A new approach to treating Alzheimer’s disease, focused on repurposing brain cells to clear damaging amyloid plaques, is showing promising results in early studies. Researchers at Washington University School of Medicine in St. Louis have developed an experimental cellular immunotherapy that, in mice, not only prevented the formation of these plaques but also reduced existing plaque levels by as much as 50%. This research offers a potential path toward a single-injection therapy for Alzheimer’s, a significant improvement over current treatments that require frequent infusions.
Alzheimer’s disease, a progressive neurodegenerative condition, affects millions worldwide. Current treatments, such as monoclonal antibodies like aducanumab and lecanemab, aim to slow the disease’s progression by reducing amyloid beta, a protein that accumulates in the brain and disrupts normal function. However, these therapies require regular intravenous infusions, presenting logistical challenges for patients. The search for more effective and convenient treatments continues, and this new research represents a potentially significant step forward in Alzheimer’s disease therapeutics.
The findings, published March 5 in the journal Science, detail a novel strategy inspired by CAR-T cell therapy, a successful cancer treatment. Instead of modifying immune T cells to attack cancer, the researchers focused on astrocytes, the most abundant type of cell in the brain. They engineered these astrocytes to specifically target and remove amyloid beta plaques.

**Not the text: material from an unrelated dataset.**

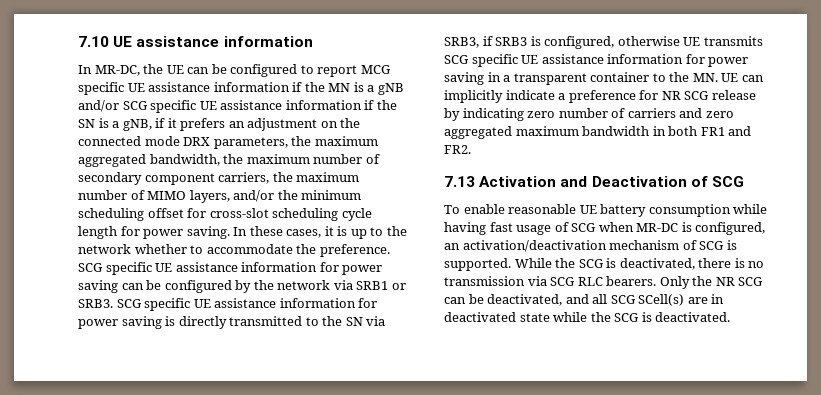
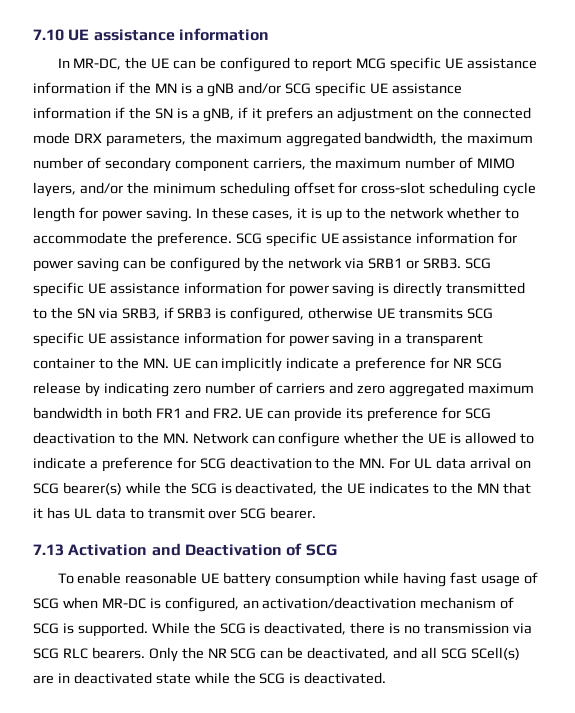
- SCG specific UE assistance information for power saving is directly transmitted to the SN via SRB3, if SRB3 is configured, otherwise UE transmits SCG specific UE assistance information for power saving in a transparent container to the MN. UE can implicitly indicate a preference for NR SCG release by indicating zero number of carriers and zero aggregated maximum bandwidth in both FR1 and FR2.
+ SCG specific UE assistance information for power saving is directly transmitted to the SN via SRB3, if SRB3 is configured, otherwise UE transmits SCG specific UE assistance information for power saving in a transparent container to the MN. UE can implicitly indicate a preference for NR SCG release by indicating zero number of carriers and zero aggregated maximum bandwidth in both FR1 and FR2. UE can provide its preference for SCG deactivation to the MN. Network can configure whether the UE is allowed to indicate a preference for SCG deactivation to the MN. For UL data arrival on SCG bearer(s) while the SCG is deactivated, the UE indicates to the MN that it has UL data to transmit over SCG bearer.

Turning Brain’s Support Cells into Plaque Destroyers
Astrocytes typically play a supportive role in the brain, maintaining a healthy environment for neurons. The Washington University team, led by Marco Colonna, MD, the Robert Rock Belliveau, MD, Professor of Pathology at WashU Medicine, equipped these cells with a “CAR homing device”—a chimeric antigen receptor—that allows them to latch onto amyloid beta plaques and destroy them. “This study marks the first successful attempt at engineering astrocytes to specifically target and remove amyloid beta plaques in the brains of mice with Alzheimer’s disease,” Colonna said.
The engineered astrocytes essentially act as powerful cleaning cells, concentrating on the removal of harmful proteins that contribute to cognitive decline. This approach aims to bolster the brain’s natural clearance mechanisms, which can become overwhelmed in Alzheimer’s disease. Normally, immune cells called microglia are responsible for removing cellular waste, but their function is often impaired in neurodegenerative conditions.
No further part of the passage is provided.